= Godfrey Boyle =

Godfrey Boyle (1945 – 2019) was a British author and academic who was a leading figure in the British alternative technology movement, and an authority on sustainability and renewable energy.

He was the founder of Undercurrents, the pioneering magazine of ‘radical science and alternative technology’.

== Early life and education ==
Boyle was born in Brentford, West London to Kevin and Phyllis Boyle. The family moved to Belfast where he was educated at St Malachy’s College. Boyle later attended Queen’s University Belfast where he studied for an electrical engineering degree but failed his final exams.

While studying in Belfast, Boyle edited a student science magazine called Spectrum and pursued interests in the paranormal, alternative philosophy, libertarian and anarchist politics, and pirate radio.

== Career ==

=== Undercurrents ===
Moving from Belfast to London, Boyle worked as a journalist on Electronics Weekly before founding Undercurrents in 1972, having had the idea for an ‘underground’ science and technology magazine since the late 1960s, which would drawing on titles such as Oz and International Times, as well as more obscure publications. Undercurrents, also known as ‘Undies’, initially came out as collections of individually printed articles and leaflets, put together in a polythene bag to serve as a ‘common carrier’ and to which articles could be added, inspired by ideas of decentralization and networking that Boyle had become interested in.

Issue 2 of Undercurrents was dedicated to energy and produced in time for the first United Nations Conference on the Human Environment in Stockholm, in summer 1972, which Boyle attended with the editorial team, including Peter Harper (credited with coining the term ‘alternative technology’), who organised a ‘People’s Technology Exhibition’ as an alternative event during the conference.

After transitioning to a more conventional format with issue 5, the magazine became a success, achieving a bimonthly circulation of 7,000 copies. At the end of 1973 Boyle left his job at Electronics Weekly to focus on editing Undercurrents, and formed Undercurrents Limited to administer the magazine. Undercurrents continued to be published independently for 10 years before merging with Resurgence magazine.

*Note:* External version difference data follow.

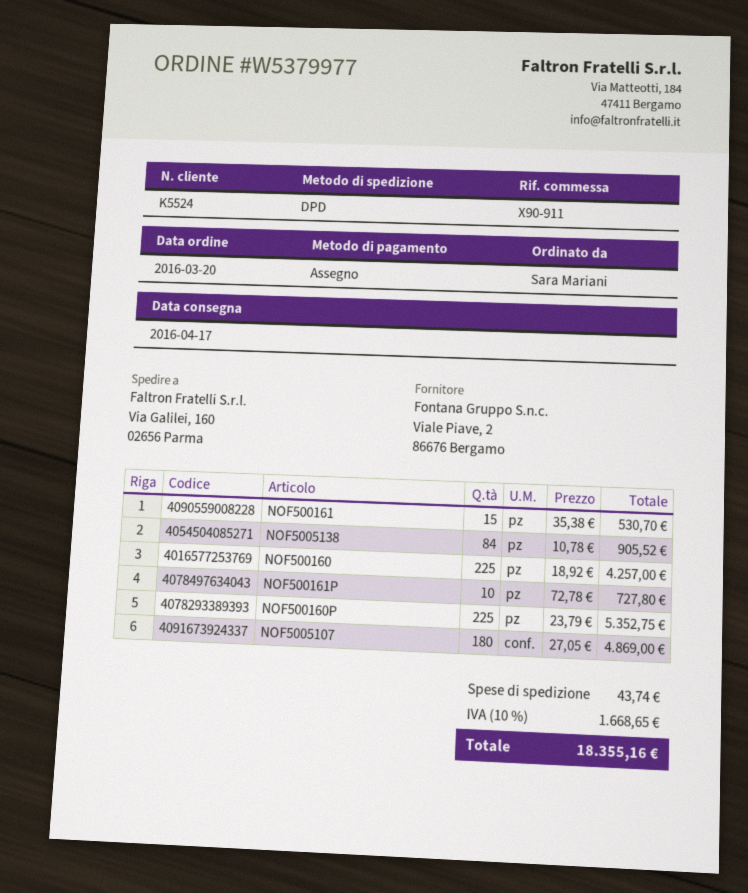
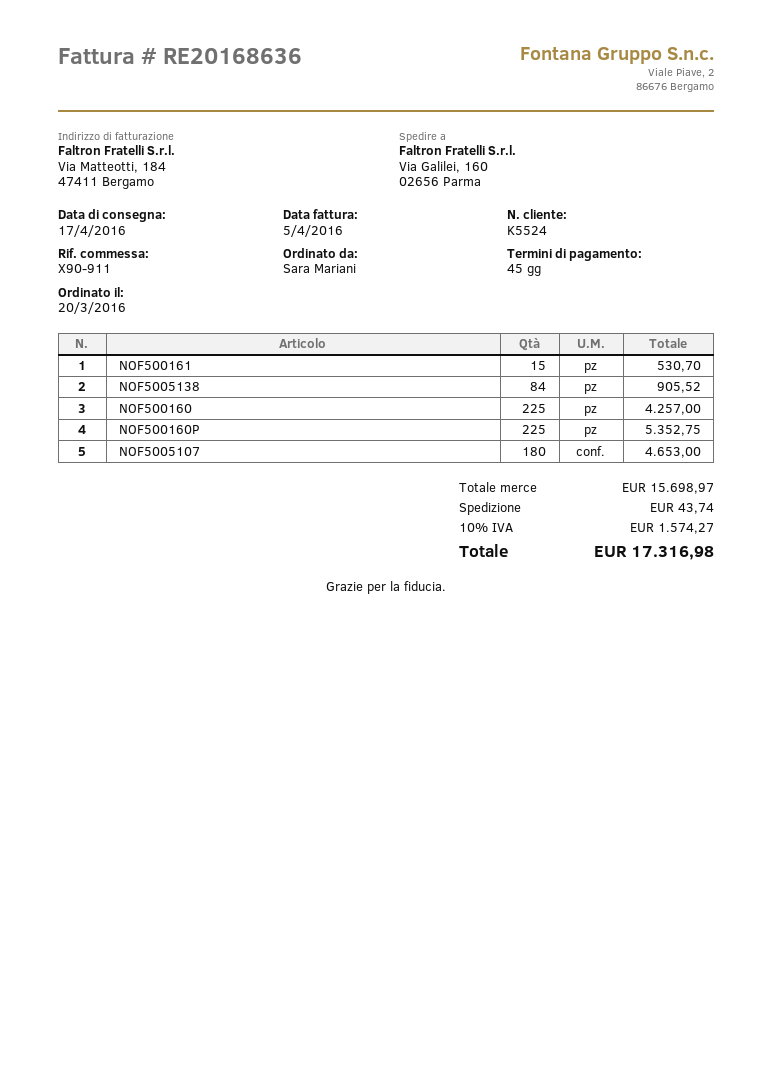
NOF500161P: 10 for 727.80 -> none
NOF5005107: 180 for 4869.00 -> 180 for 4653.00
tax: 10% = 1668.65 -> 10% = 1574.27
total: 18355.16 -> 17316.98

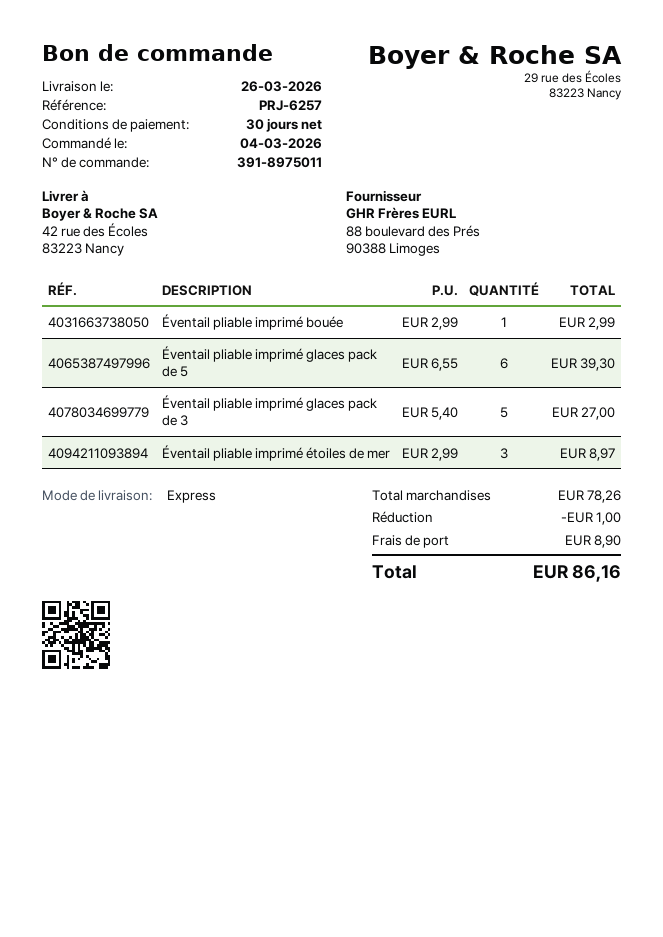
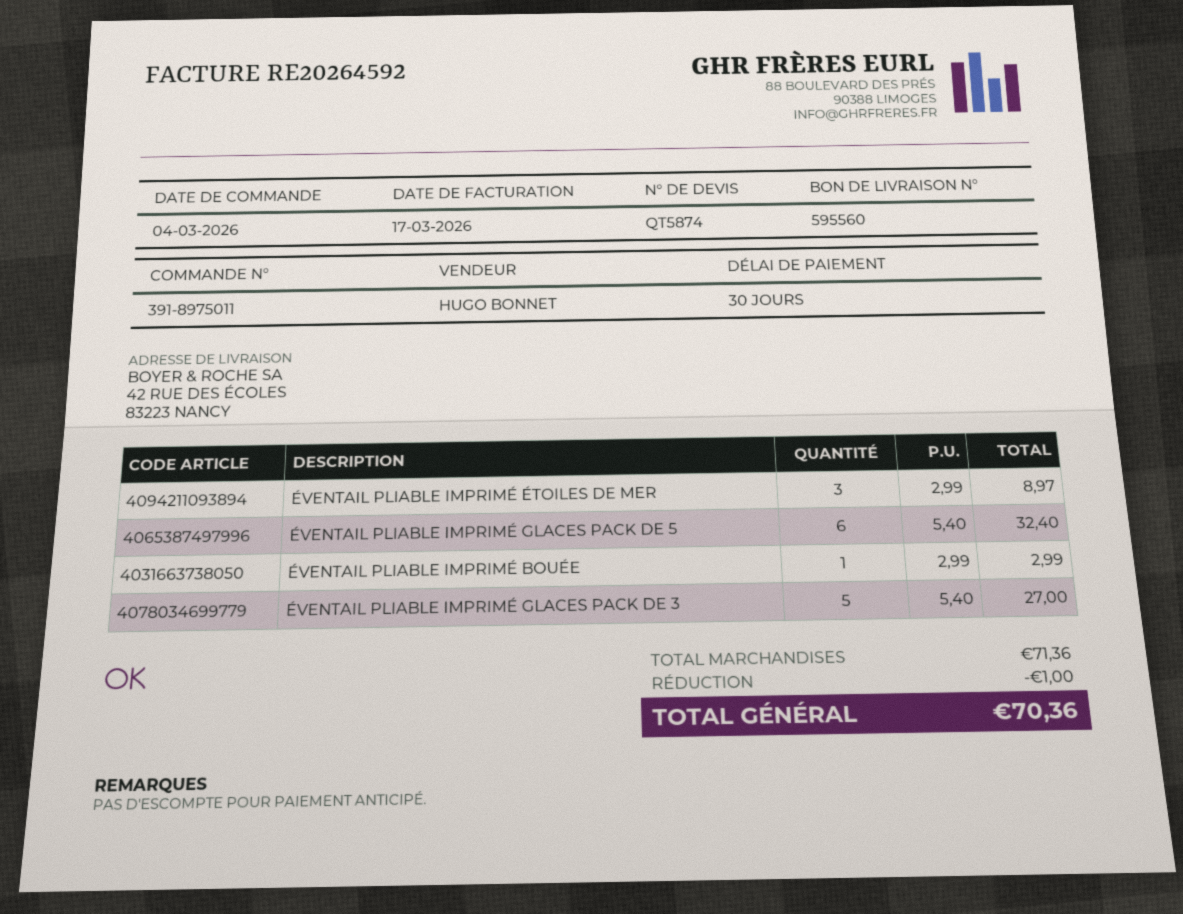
Éventail pliable imprimé glaces pack de 5: 6 x 6.55 = 39.30 -> 6 x 5.40 = 32.40
subtotal: 78.26 -> 71.36
shipping: 8.90 -> none
total: 86.16 -> 70.36

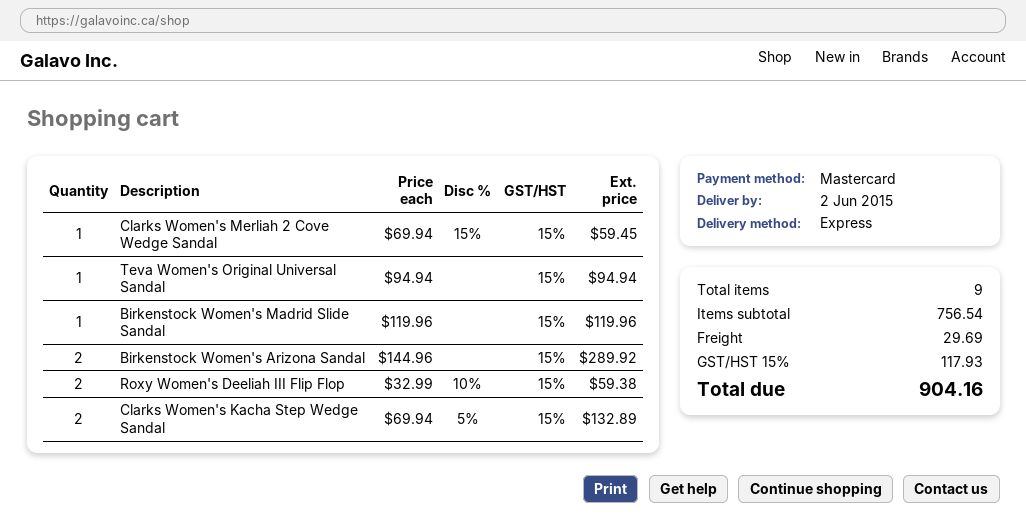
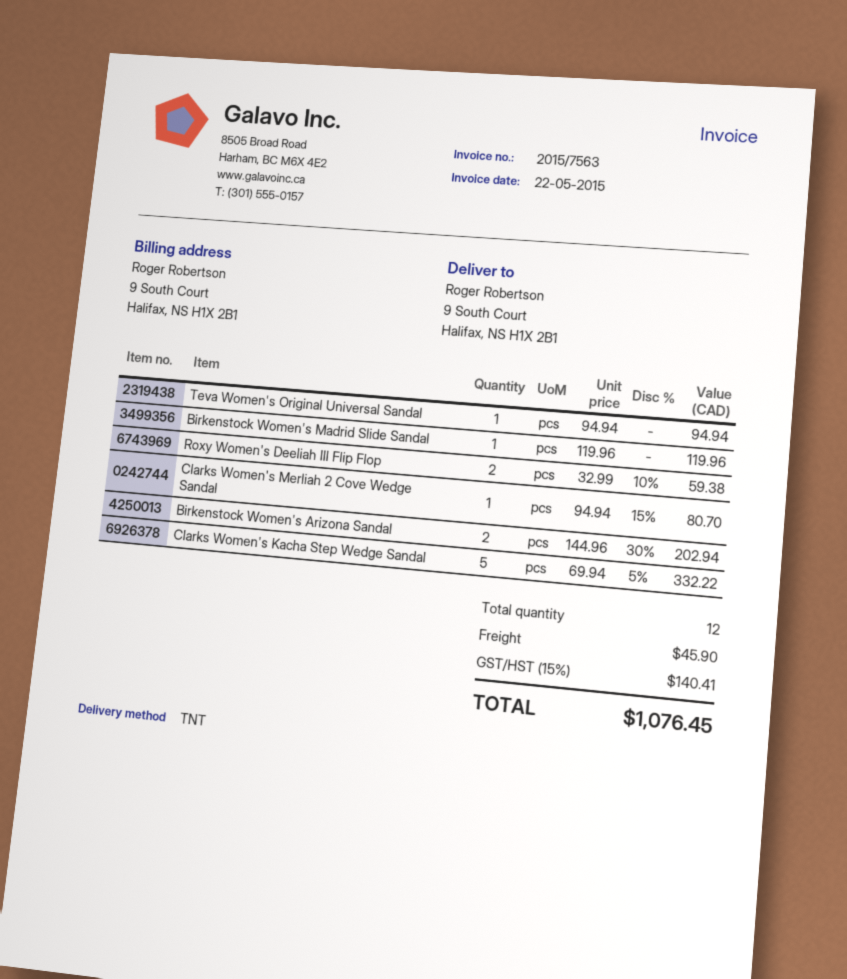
shipping method: express -> TNT
Clarks Women's Merliah 2 Cove Wedge Sandal: 1 x 69.94 - 15% = 59.45 -> 1 x 94.94 - 15% = 80.70
Birkenstock Women's Arizona Sandal: 2 x 144.96 = 289.92 -> 2 x 144.96 - 30% = 202.94
Clarks Women's Kacha Step Wedge Sandal: 2 x 69.94 - 5% = 132.89 -> 5 x 69.94 - 5% = 332.22
total quantity: 9 -> 12
shipping: 29.69 -> 45.90
tax: 15% = 117.93 -> 15% = 140.41
total: 904.16 -> 1076.45

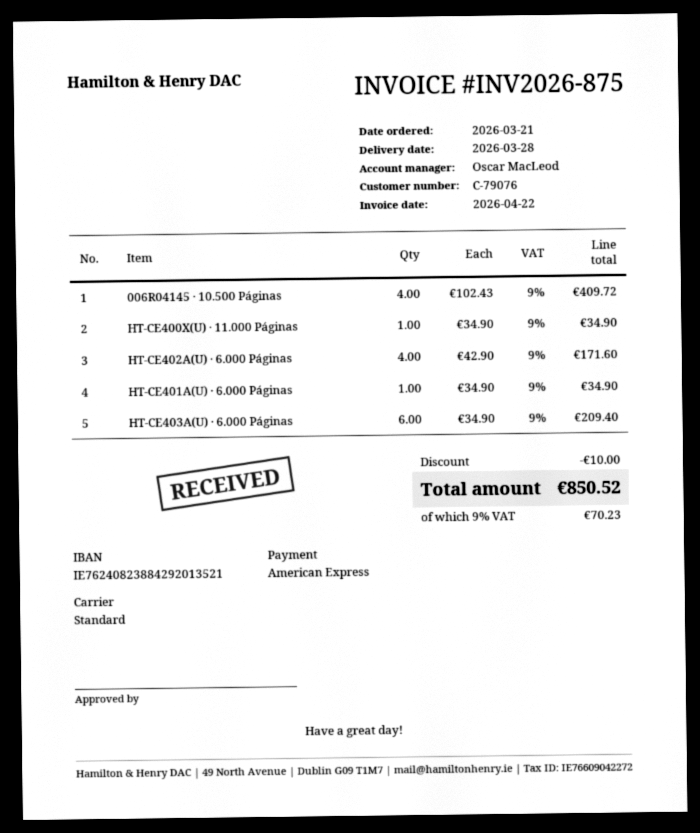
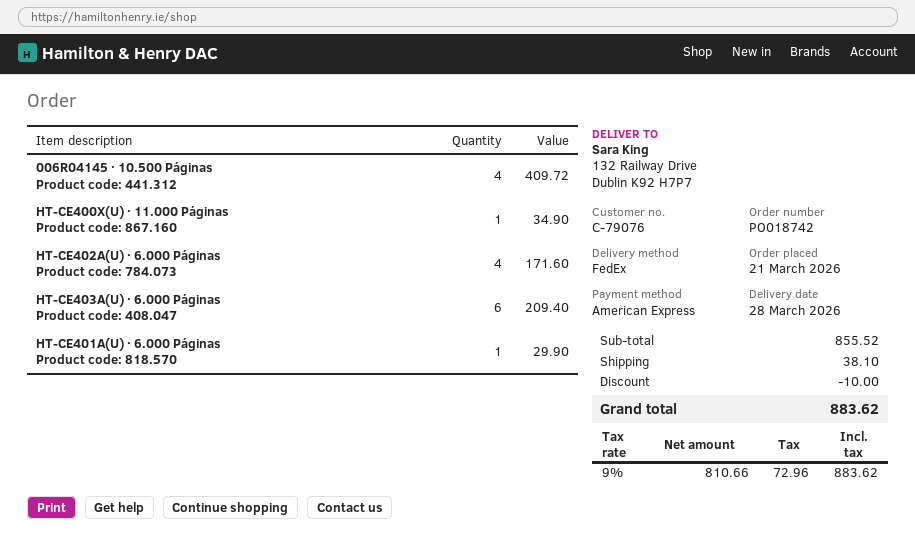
shipping method: standard -> FedEx
HT-CE401A(U) · 6.000 Páginas: 1 for 34.90 -> 1 for 29.90
shipping: none -> 38.10
tax: 9% = 70.23 -> 9% = 72.96
total: 850.52 -> 883.62

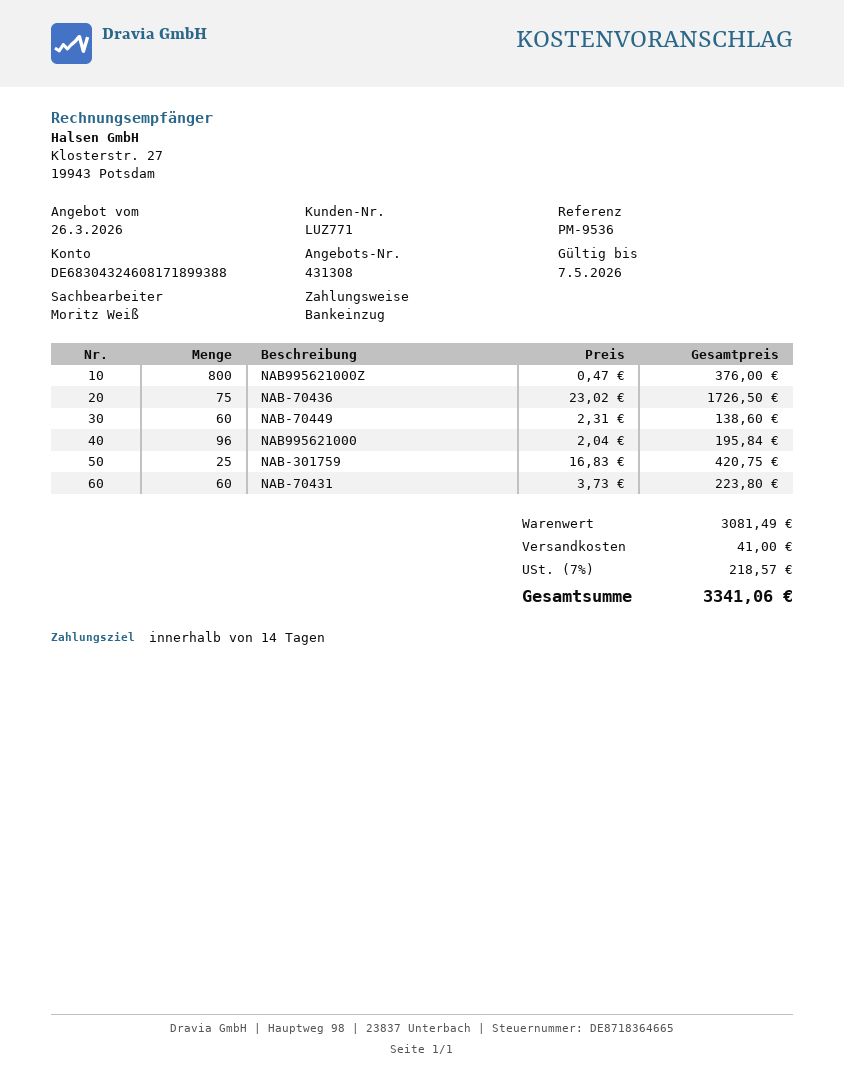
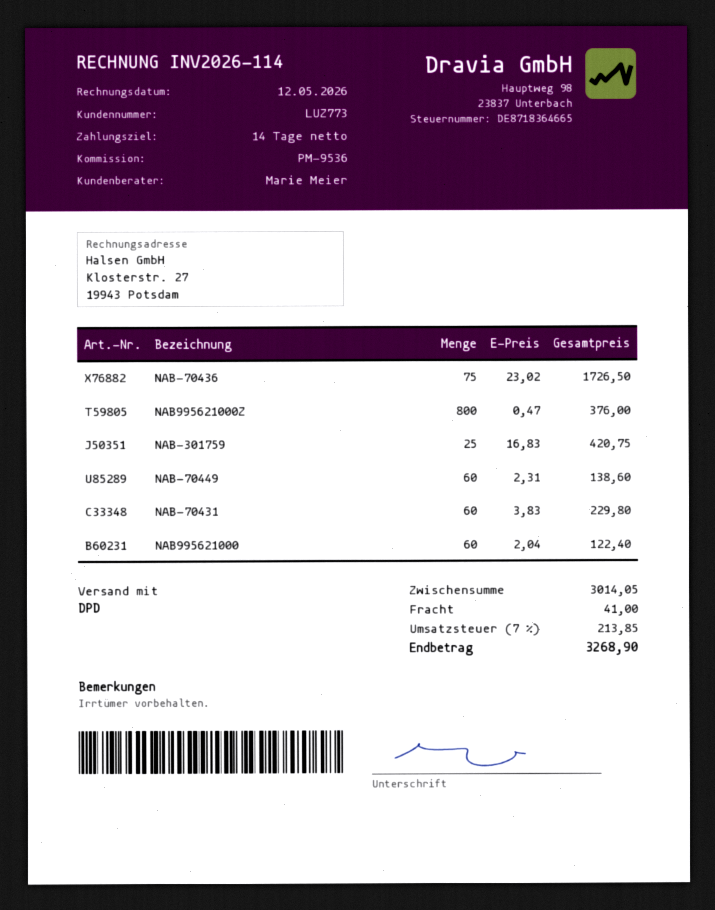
customer number: LUZ771 -> LUZ773
sales rep: Moritz Weiß -> Marie Meier
NAB995621000: 96 x 2.04 = 195.84 -> 60 x 2.04 = 122.40
NAB-70431: 60 x 3.73 = 223.80 -> 60 x 3.83 = 229.80
subtotal: 3081.49 -> 3014.05
tax: 7% = 218.57 -> 7% = 213.85
total: 3341.06 -> 3268.90

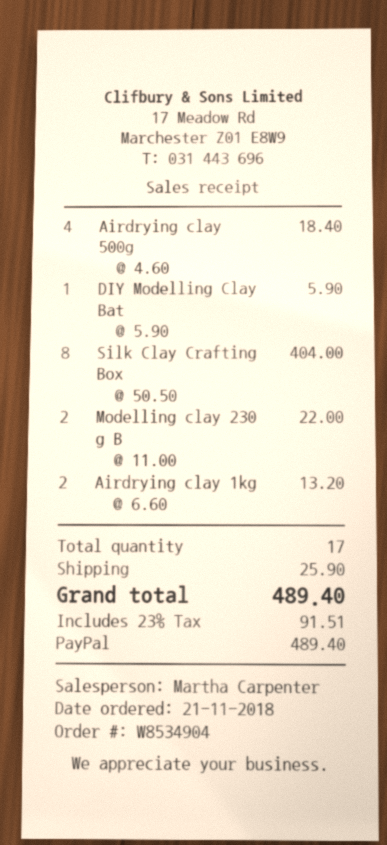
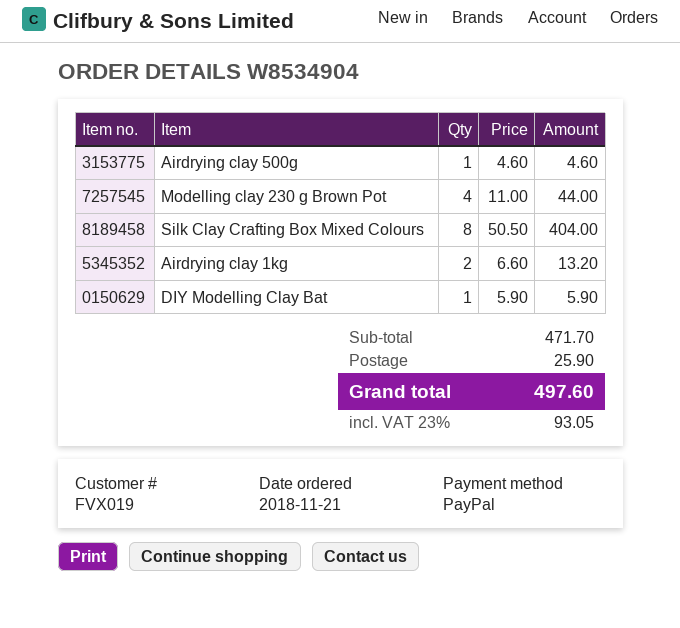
Airdrying clay 500g: 4 x 4.60 = 18.40 -> 1 x 4.60 = 4.60
Modelling clay 230 g B: 2 x 11.00 = 22.00 -> 4 x 11.00 = 44.00
tax: 23% = 91.51 -> 23% = 93.05
total: 489.40 -> 497.60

=== Radical Technology ===
In 1975, Boyle, with Harper, co-edited Radical Technology, which contained contributions from many of those who had worked on Undercurrents and became well known for its series of ‘Visions’ illustrations by the anarchist artist Clifford Harper. In the same year Boyle published his first book as author, Living on the Sun: harnessing renewable energy for an equitable society, which became influential for its argument that industrial countries could transition away from fossil fuels and instead towards renewable energy to power their economies.

=== Open University ===
In 1976, Boyle was appointed as a lecturer at the Open University where he formed the Alternative Technology Group (later the Energy and Environment Research Unit), which led on teaching and research into renewable energy. Alongside his teaching duties, Boyle conducted research on wind and solar systems, including the development of innovative designs for wind turbines, and also early electric bicycles. He also edited the first three editions of Renewable Energy: Power for a Sustainable Future, which remains a leading introductory textbook on renewable energy. He was appointed a personal Chair at the Open University in 2009, in the process becoming possibly the only professor in the UK without a degree.

== Recognition ==
Boyle was a Fellow of the Institution of Engineering and Technology (FIET) and of the Royal Society of Arts (FRSA).

== Personal life ==
In 1973, Boyle married Sally Maloney, whom he met upon moving to London and who worked on the graphic design and layout for Undercurrents. They settled in Milton Keynes, in the Rainbow Housing Cooperative, which Boyle was involved in founding. They had two children. Boyle and Maloney divorced in 1992. In later years he lived in London and Devon with his partner, Romy Fraser.

== Archive ==
Godfrey Boyle’s archive is catalogued and available at Wellcome Collection (ref no: PP/GBO).